Cette humidité, où flottent des parfums de fleurs et de terre. La montagne est tranquille, il a plu fort ce matin. À gauche, à droite, personne. Je me suis assise pour t’écrire un peu. Te dire l’intensité des odeurs. Et ce vert, celui qui vient juste après le tendre, tout plein de lumière encore.
Il n’y a presque pas de vent, seulement quelques froissements ici et là, mais rien vraiment. Et à chaque pas, ces odeurs en suspension dans l’air gorgé. Comme celle des deux grands chevaux de la police montée, croisés tout à l’heure, plusieurs centaines de mètres derrière. Mais je reconnais le parfum âcre de leur peau, cette odeur grasse que j’aime sans trop savoir pourquoi. Elle est restée piégée ici, dans des bulles d’humidité, du moins c’est ce que je m’imagine.

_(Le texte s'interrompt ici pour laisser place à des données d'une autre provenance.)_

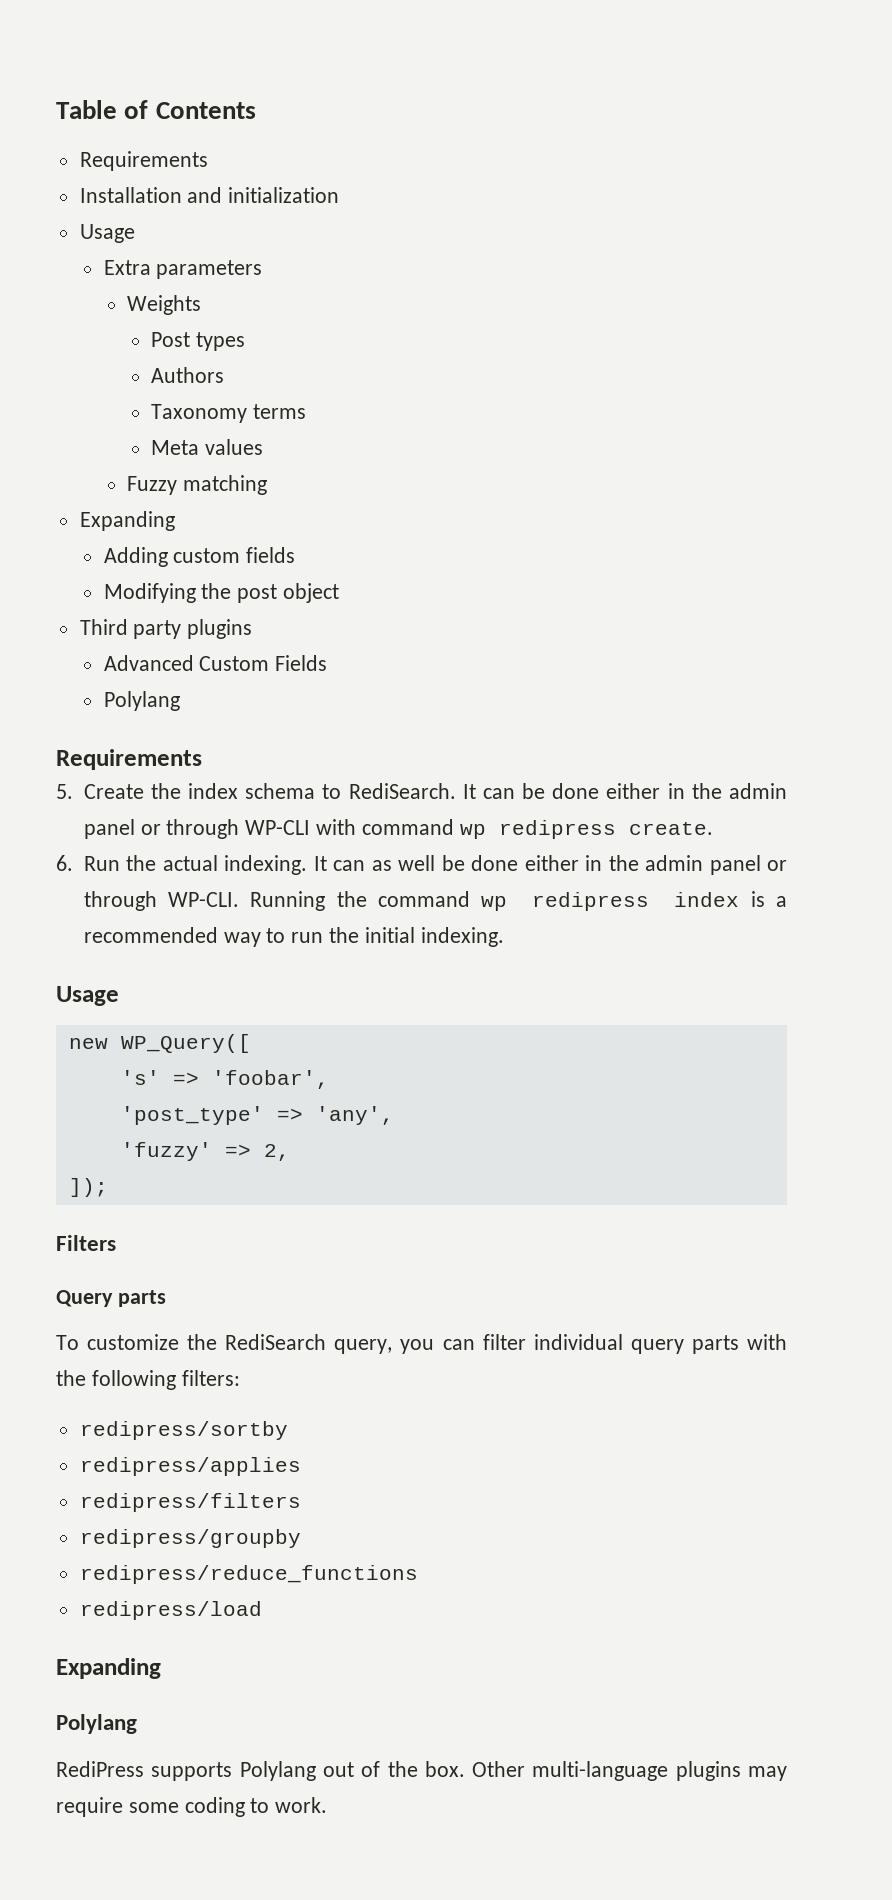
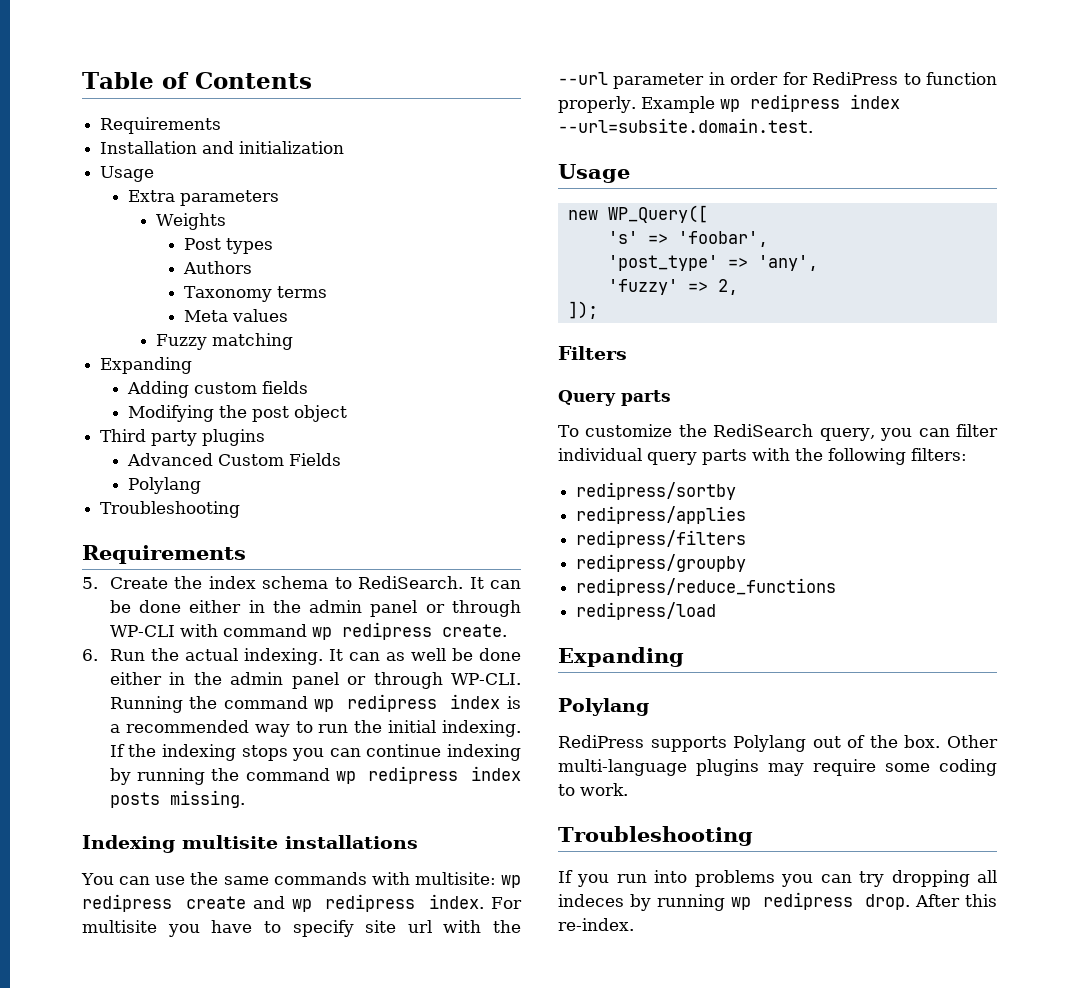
(180, 701) none -> [100,501,241,518] // Troubleshooting
(504, 937) none -> [109,744,521,761] [109,766,521,785] [109,790,245,808] [82,835,418,853] [81,872,521,888] [82,894,523,912] [82,920,521,937] [558,72,997,89] [558,94,900,113] [558,118,813,133] If the indexing stops you can continue indexing by running the command wp redipress index posts missing. // Indexing multisite installations // You can use the same commands with multisite: wp redipress create and wp redipress index. For multisite you have to specify site url with the --url parameter in order for RediPress to function properly. Example wp redipress index --url=subsite.domain.test.
(328, 1805) none -> [558,826,753,846] [558,870,997,887] [558,892,997,911] [558,918,634,931] // Troubleshooting // If you run into problems you can try dropping all indeces by running wp redipress drop. After this re-index.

Bref, cet air chargé de parfums. Qui me fait inspirer plus fort que d’habitude, comme si je buvais des gorgées de paradis. Un merle vient de chanter doucement au-dessus de ma tête, c’est le paradis ça aussi. Et là un homme, surgi de nulle part, qui pousse une femme en fauteuil roulant, sur ce chemin raboteux. Ils se parlent à voix basse. Il a tourné la tête et m’a souri, le regard paisible. Ils s’éloignent maintenant. Sans que j’aie vu son regard à elle, resté plongé dans la forêt.
Il recommence à pleuvoir. Je suis bien sur ce banc, sous les arbres.